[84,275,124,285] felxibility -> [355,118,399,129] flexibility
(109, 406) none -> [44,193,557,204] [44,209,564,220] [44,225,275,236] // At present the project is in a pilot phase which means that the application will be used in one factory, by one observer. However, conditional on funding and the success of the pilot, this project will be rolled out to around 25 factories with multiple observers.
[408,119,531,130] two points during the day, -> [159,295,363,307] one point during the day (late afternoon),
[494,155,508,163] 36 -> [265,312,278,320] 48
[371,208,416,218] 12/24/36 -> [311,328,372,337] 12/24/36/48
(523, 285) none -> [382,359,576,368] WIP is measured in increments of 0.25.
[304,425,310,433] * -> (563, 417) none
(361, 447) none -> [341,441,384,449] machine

•••

Task objective =>
Your reply must repeat the records above exactly and in full.

Result of the task =>
[84,275,124,285] felxibility -> [355,118,399,129] flexibility
(109, 406) none -> [44,193,557,204] [44,209,564,220] [44,225,275,236] // At present the project is in a pilot phase which means that the application will be used in one factory, by one observer. However, conditional on funding and the success of the pilot, this project will be rolled out to around 25 factories with multiple observers.
[408,119,531,130] two points during the day, -> [159,295,363,307] one point during the day (late afternoon),
[494,155,508,163] 36 -> [265,312,278,320] 48
[371,208,416,218] 12/24/36 -> [311,328,372,337] 12/24/36/48
(523, 285) none -> [382,359,576,368] WIP is measured in increments of 0.25.
[304,425,310,433] * -> (563, 417) none
(361, 447) none -> [341,441,384,449] machine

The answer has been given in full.